Más allá del componente económico, es decir, de la presión hacia el consumo por parte de las empresas productoras, existen también factores sociales que juegan en contra del abandono del hábito de fumar. Indudablemente, uno es el hedonismo, el placer de fumar tras una buena comida, por ejemplo. Pero también hay otros elementos, por ejemplo el estrés, que es un factor que aunque tal vez no esté en el origen del hábito, provoca situaciones de presión psicológica que influyen en la cantidad de tabaco que se consume. Y no olvidemos que está demostrada una relación dosis-respuesta, es decir, que a mayor consumo, mayor probabilidad de daño. Por otra parte, sabemos también que la tasa de fumadores en la población masculina con menor nivel educativo es varias veces superior a la del colectivo de personas con estudios universitarios, lo cual apunta a que la información sobre el riesgo puede tener un diferente impacto entre diferentes grupos de población relacionado probablemente con factores culturales.

¿Es usted partidario de las prohibiciones?

Personalmente no soy prohibicionista por lo que respecta a los comportamientos individuales. Aquí, desde mi punto de vista, lo más importante es una buena información y un control decidido sobre la presión externa. Otra cosa diferente es si hablamos de riesgos ambientales, sean éstos de origen industrial o urbano, frente a los que la administración debería actuar radicalmente para proteger la salud de las personas. El riesgo impuesto crea una situación de indefensión en las personas y consecuentemente los poderes públicos deben controlar la situación y evitar que ese riesgo exista. Las políticas anti-tabaco comenzaron a tomar fuerza ante la evidencia del riesgo para el fumador pasivo. Esta es una gran diferencia, el derecho de una persona a fumar debe ser respetado pero está limitado absolutamente por el derecho del no-fumador a no verse expuesto al humo de tabaco. Ambas cosas pueden hacerse compatibles mediante la segregación de espacios.

¿En qué políticas se debería insistir más desde su punto de vista?

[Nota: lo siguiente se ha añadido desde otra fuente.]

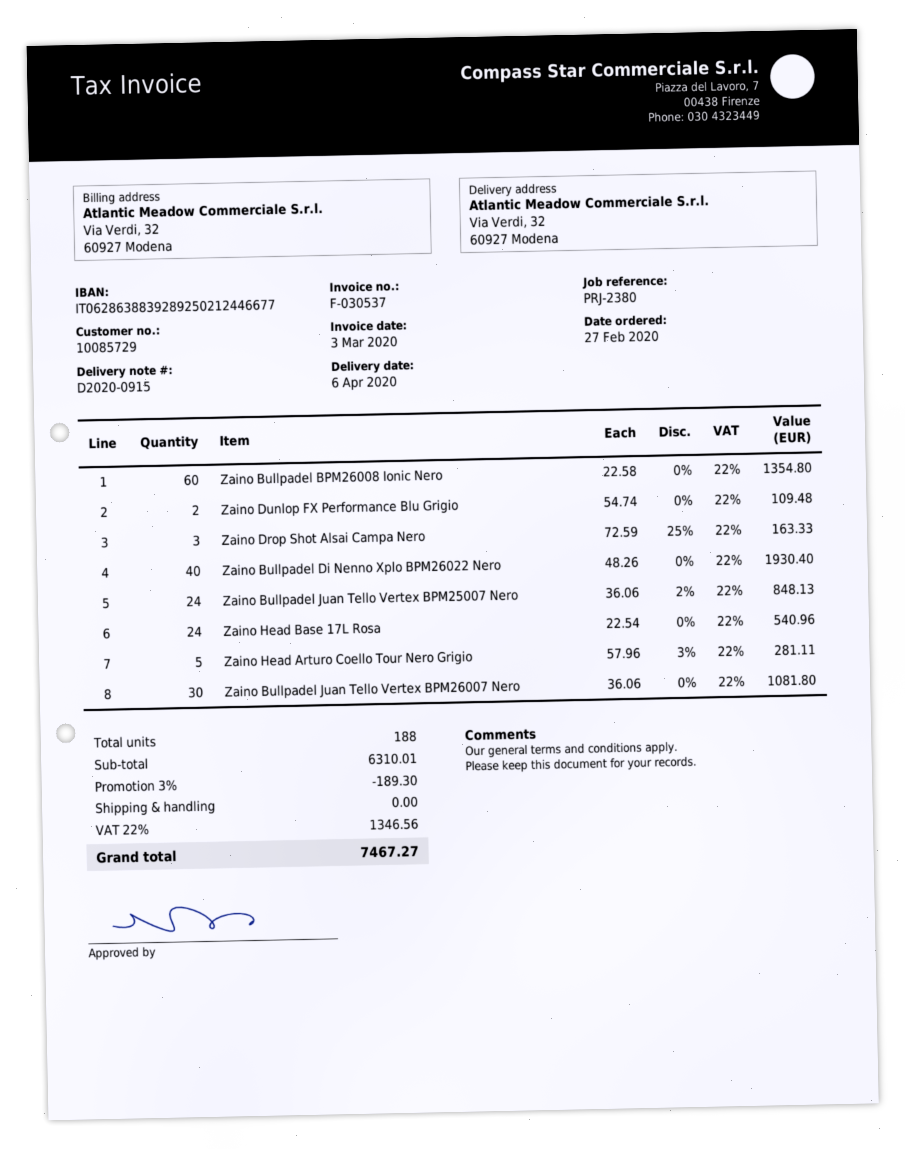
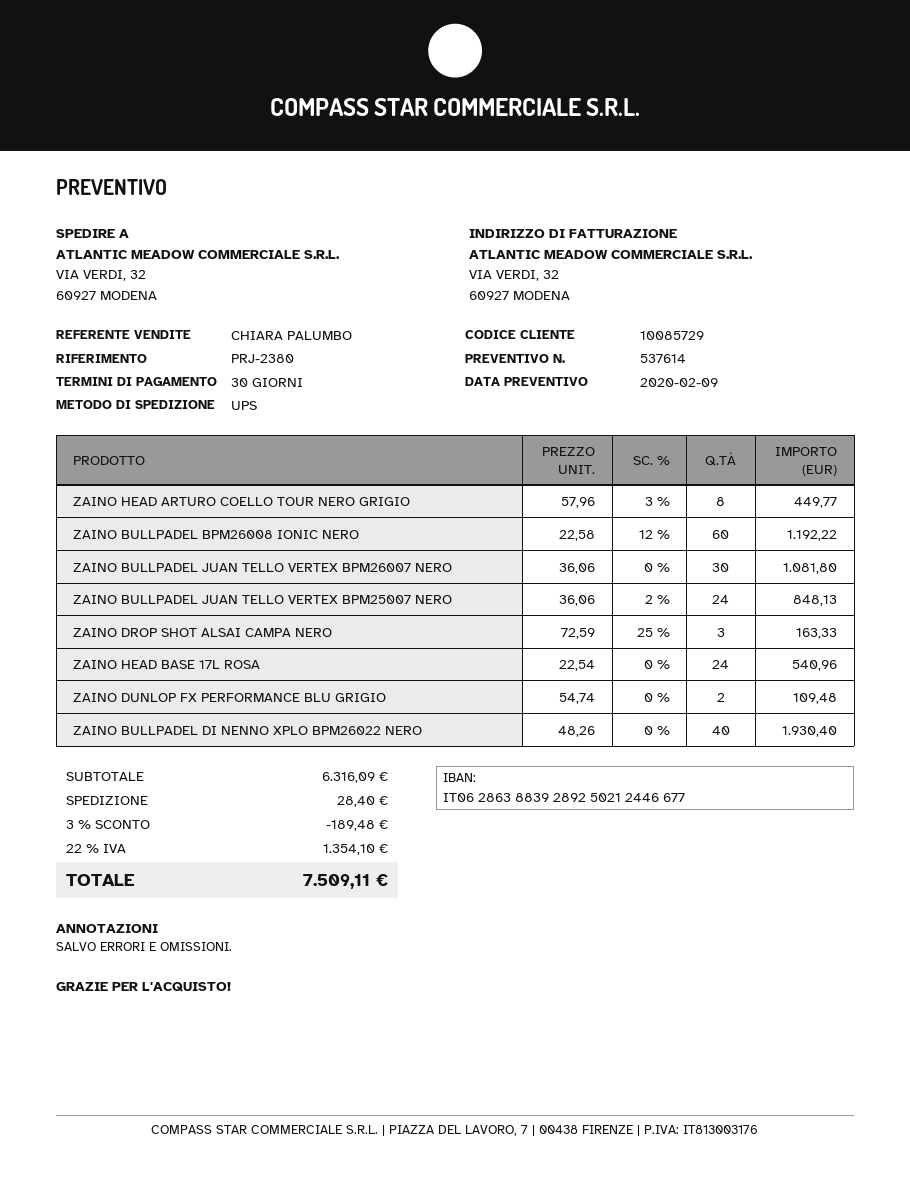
Zaino Bullpadel BPM26008 Ionic Nero: 60 x 22.58 = 1354.80 -> 60 x 22.58 - 12% = 1192.22
Zaino Head Arturo Coello Tour Nero Grigio: 5 x 57.96 - 3% = 281.11 -> 8 x 57.96 - 3% = 449.77
subtotal: 6310.01 -> 6316.09
discount: 3% = 189.30 -> 3% = 189.48
shipping: 0.00 -> 28.40
tax: 22% = 1346.56 -> 22% = 1354.10
total: 7467.27 -> 7509.11

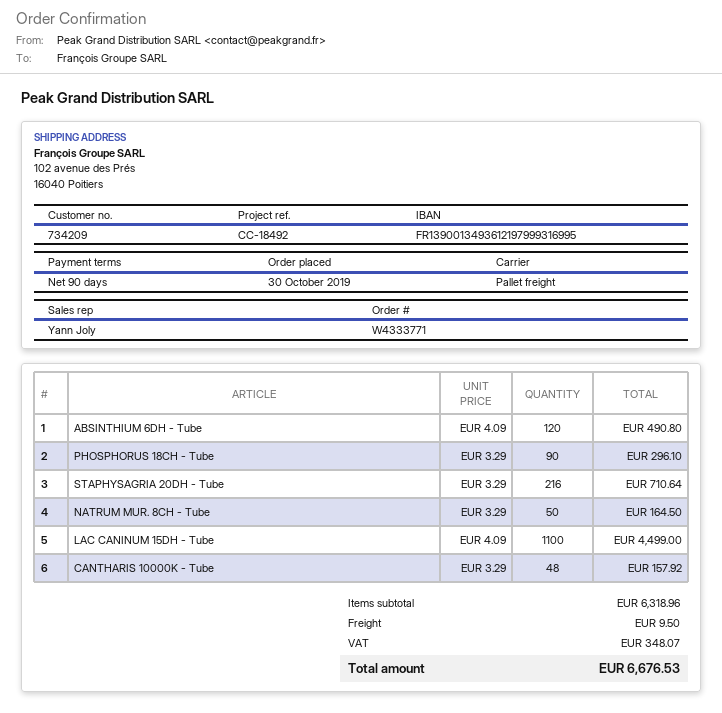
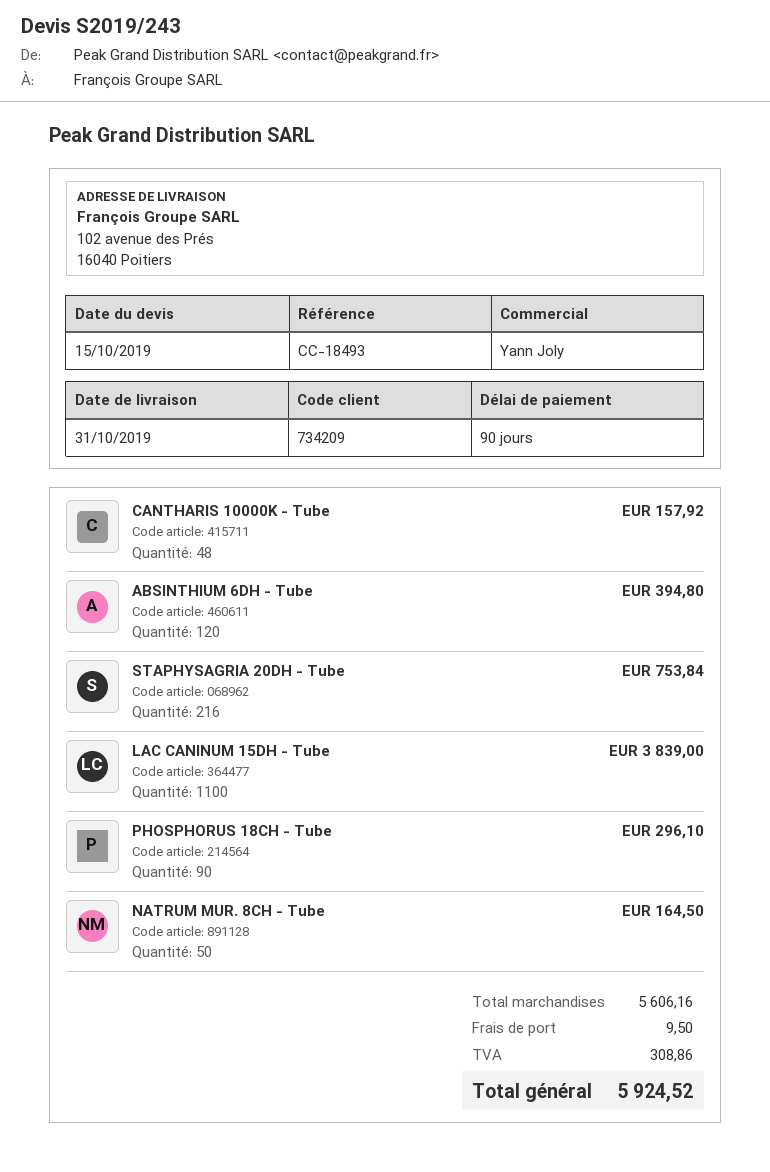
reference: CC-18492 -> CC-18493
ABSINTHIUM 6DH - Tube: 120 for 490.80 -> 120 for 394.80
STAPHYSAGRIA 20DH - Tube: 216 for 710.64 -> 216 for 753.84
LAC CANINUM 15DH - Tube: 1100 for 4499.00 -> 1100 for 3839.00
subtotal: 6318.96 -> 5606.16
tax: 348.07 -> 308.86
total: 6676.53 -> 5924.52

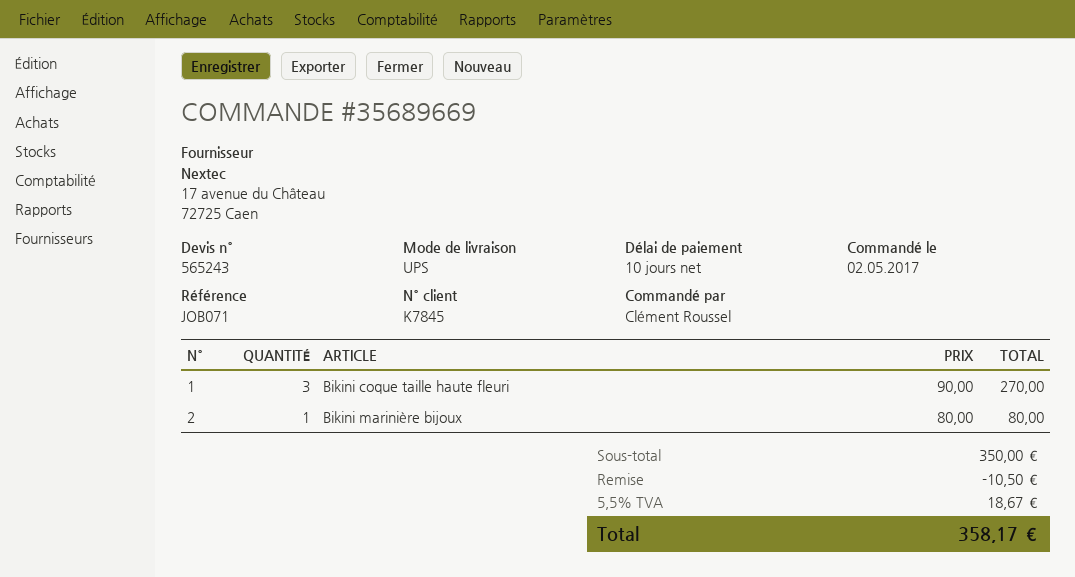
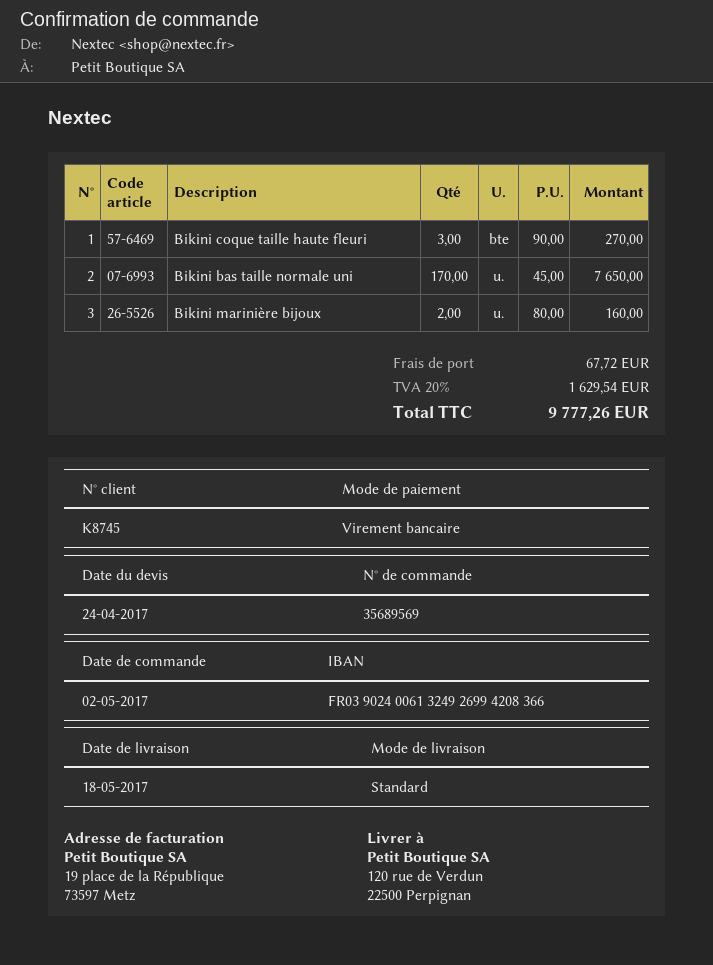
order number: 35689669 -> 35689569
customer number: K7845 -> K8745
shipping method: UPS -> standard
Bikini marinière bijoux: 1 x 80.00 = 80.00 -> 2 x 80.00 = 160.00
Bikini bas taille normale uni: none -> 170 x 45.00 = 7650.00
discount: 10.50 -> none
shipping: none -> 67.72
tax: 5.5% = 18.67 -> 20% = 1629.54
total: 358.17 -> 9777.26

Debería pensarse en un conjunto de medidas estructurales: políticas restrictivas sobre la producción, control de los aditivos, reducción del contenido en nicotina, políticas fiscales orientadas el incremento del coste, políticas educativas, restricción de la publicidad... Es importante saber por qué la gente empieza a fumar, pero es también muy importante saber por qué una persona pasa a ser un gran fumador, qué factores de su entorno le empujan a ello, con el fin de actuar también sobre estos condicionantes. En general, hay que superar las estrategias de salud pública centradas en la actuación sobre los comportamientos individuales y reorientarlas hacia políticas sociales de control de las causas.

No será usted fumador?

No sólo no fumo sino que ni siquiera soy ex-fumador. No he fumado en toda mi vida.